Just over a year ago, in quick response to the IRA incentives, a raft of manufacturers announced plans to set up shop in the U.S. And the announcements continue: Freyr announced a multi-phase project that is expected to bring battery manufacturing to Georgia. Kore Power recently received a conditional loan commitment from the DOE Loans Program Office, receiving $850 to build battery cells for electric vehicles and grid-scale storage. LG Energy Solution quadrupled its announced investment in two manufacturing plants in Arizona.

While the announced build-out of domestic manufacturing is promising, many questions remain as to whether the manufacturers can overcome the many hurdles on the way to meeting the growing storage needs. According to the SEIA report, U.S. manufacturing capacity for all lithium-ion battery applications is currently at 60 GWh, while demand for battery energy storage systems (BESS) in the U.S. is likely to increase over six-fold from 18 GWh to 119 GWh by 2030.

The SEIA report forecasts that the announced manufacturing facilities could increase domestic capacity to over 630 GWh over the next five years. However, much of this supply may be directed toward meeting demand of EV manufacturers, rather than that of non-vehicle applications like BESS.

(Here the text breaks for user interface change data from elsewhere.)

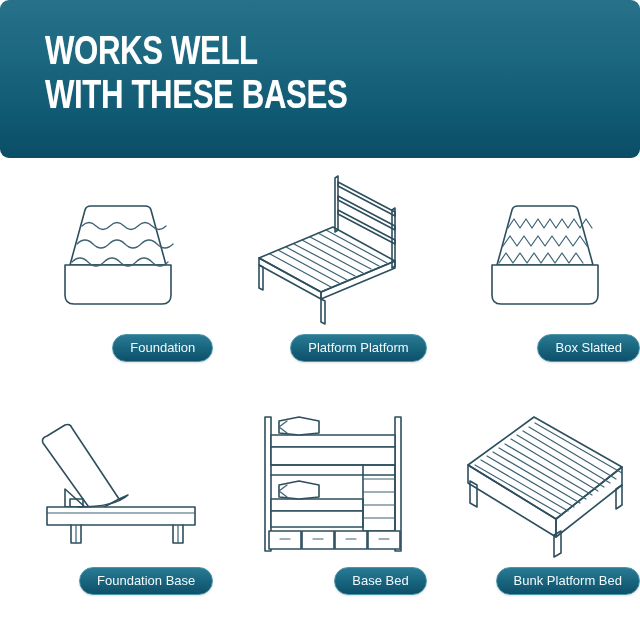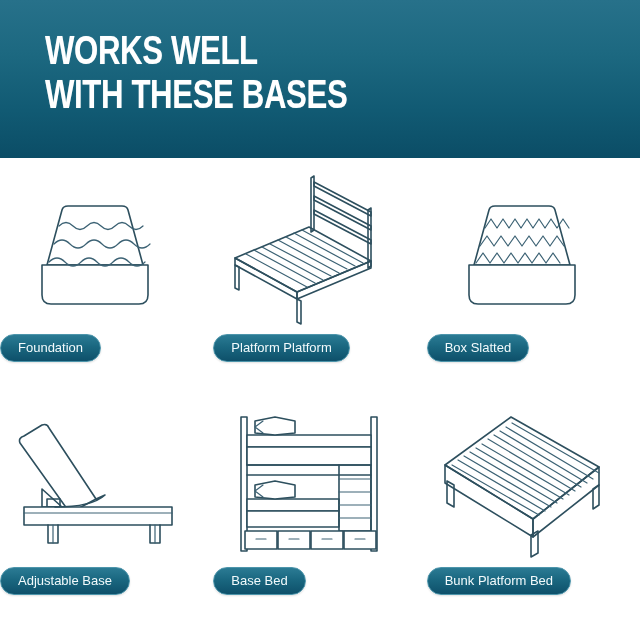"WORKS WELL" .header { border-radius: none -> 9px }
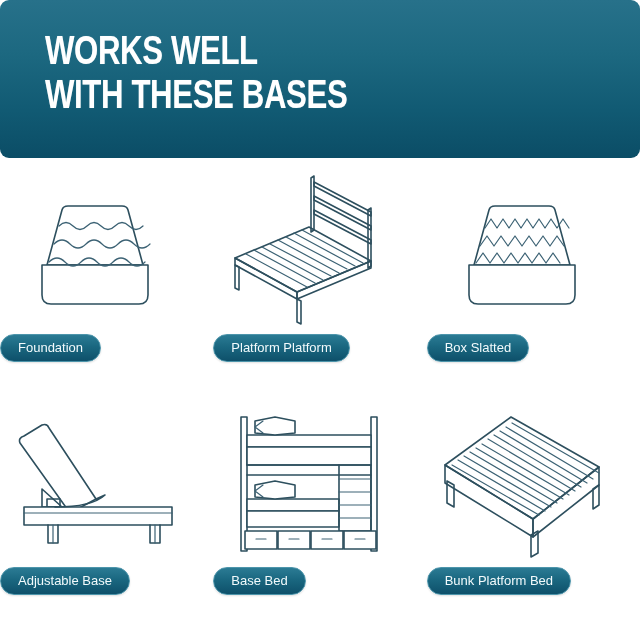"Foundation" .card { align-items: flex-start -> flex-end; padding-left: none -> 8px }
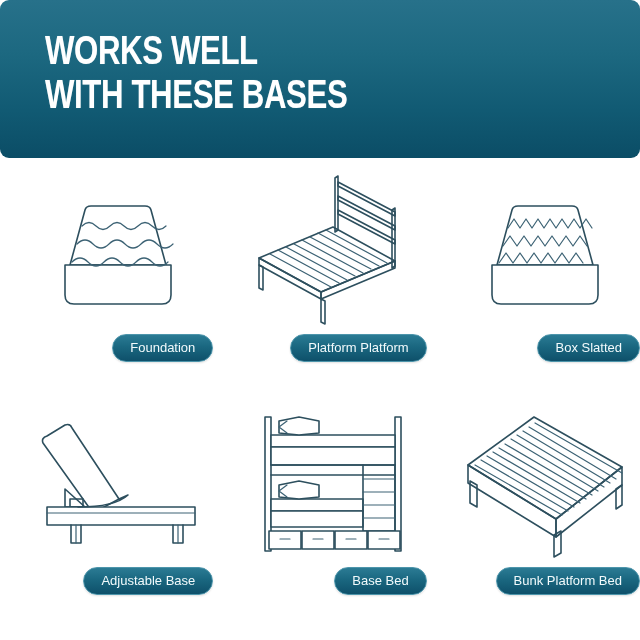"Adjustable Base" div.pill { text: Adjustable -> Foundation }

SEIA said over 25% of the new factories have not publicly stated their intended markets and some (if not all) of their capacity may go to BESS, so there is still hope for steady supply.

Material supply and cost

The majority of batteries manufactured in the U.S. are lithium, and while the U.S. has vast reserves of lithium other materials are needed such as phosphorous and graphite. These materials are sourced primarily from outside the U.S., so domestic manufacturers are competing on a global scale, often finding high prices and short supply.

Workforce challenge

As with the rest of the renewable energy buildout, securing a strong, skilled workforce is a challenge. According to the SEIA report, roles critical to energy storage supply chains include mining, chemical and electrical engineers, machine operators, production technicians, and more. While apprenticeship incentives are part of the IRA, growing the workforce long term requires committed collaboration among manufacturers, government agencies, training facilities, and other stakeholders.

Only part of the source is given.